(Data records)

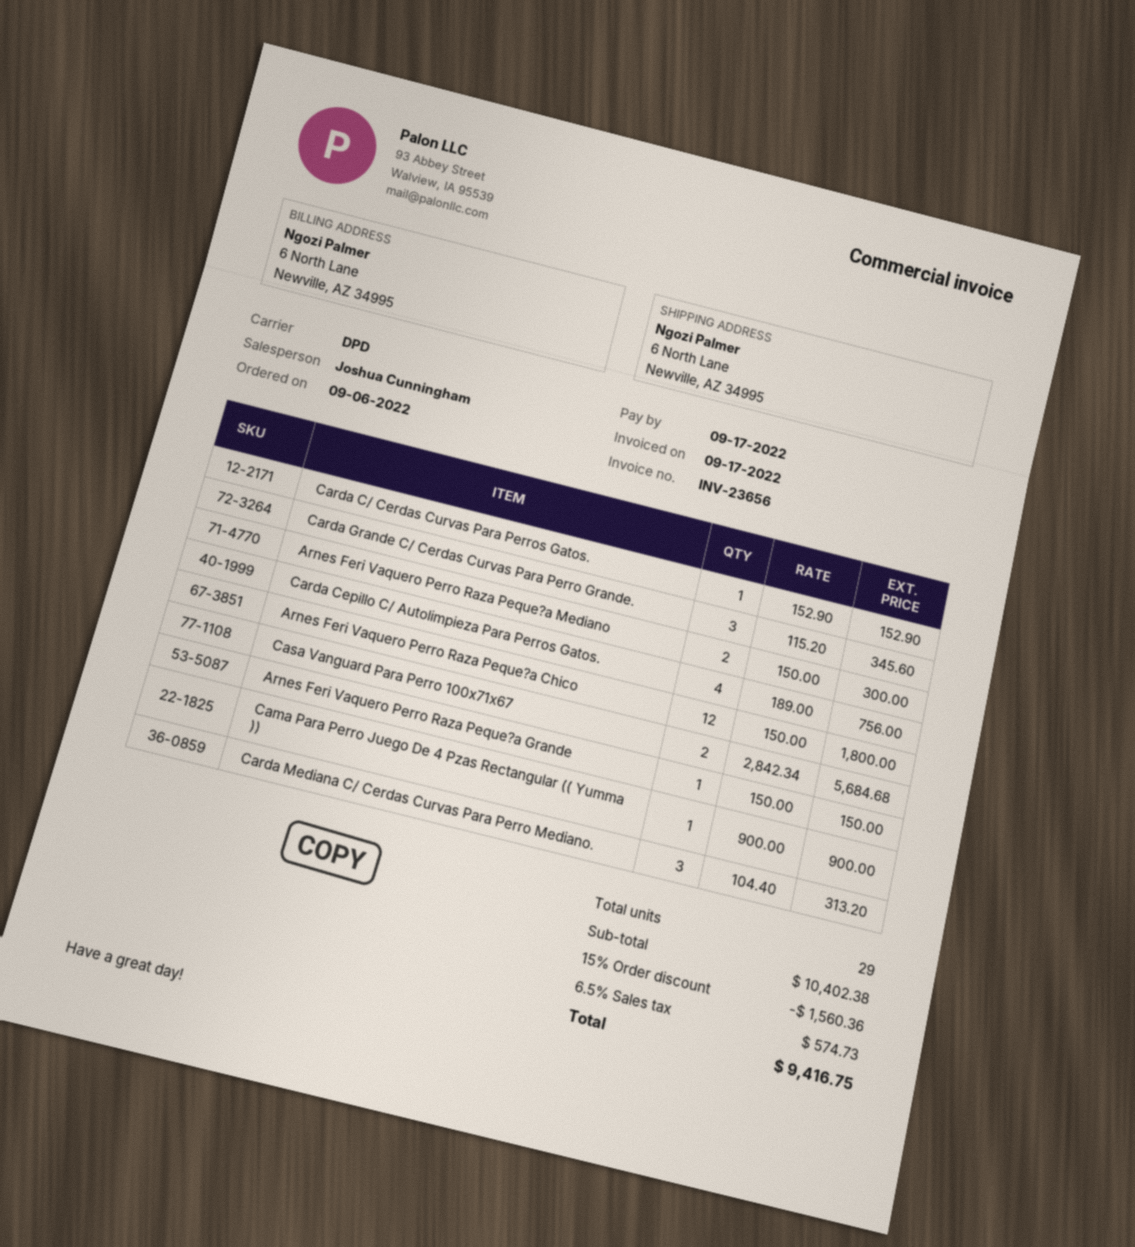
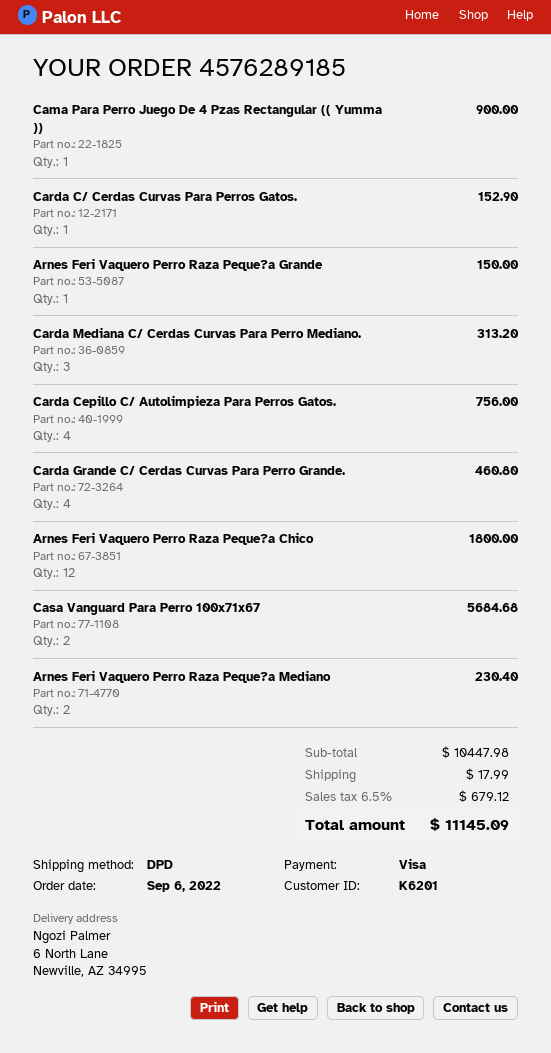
Carda Grande C/ Cerdas Curvas Para Perro Grande.: 3 for 345.60 -> 4 for 460.80
Arnes Feri Vaquero Perro Raza Peque?a Mediano: 2 for 300.00 -> 2 for 230.40
subtotal: 10402.38 -> 10447.98
discount: 15% = 1560.36 -> none
shipping: none -> 17.99
tax: 6.5% = 574.73 -> 6.5% = 679.12
total: 9416.75 -> 11145.09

EXERCISE AIM: Write every line above out again exactly; pictures do not belong in the copy.

EXERCISE RESPONSE:
Carda Grande C/ Cerdas Curvas Para Perro Grande.: 3 for 345.60 -> 4 for 460.80
Arnes Feri Vaquero Perro Raza Peque?a Mediano: 2 for 300.00 -> 2 for 230.40
subtotal: 10402.38 -> 10447.98
discount: 15% = 1560.36 -> none
shipping: none -> 17.99
tax: 6.5% = 574.73 -> 6.5% = 679.12
total: 9416.75 -> 11145.09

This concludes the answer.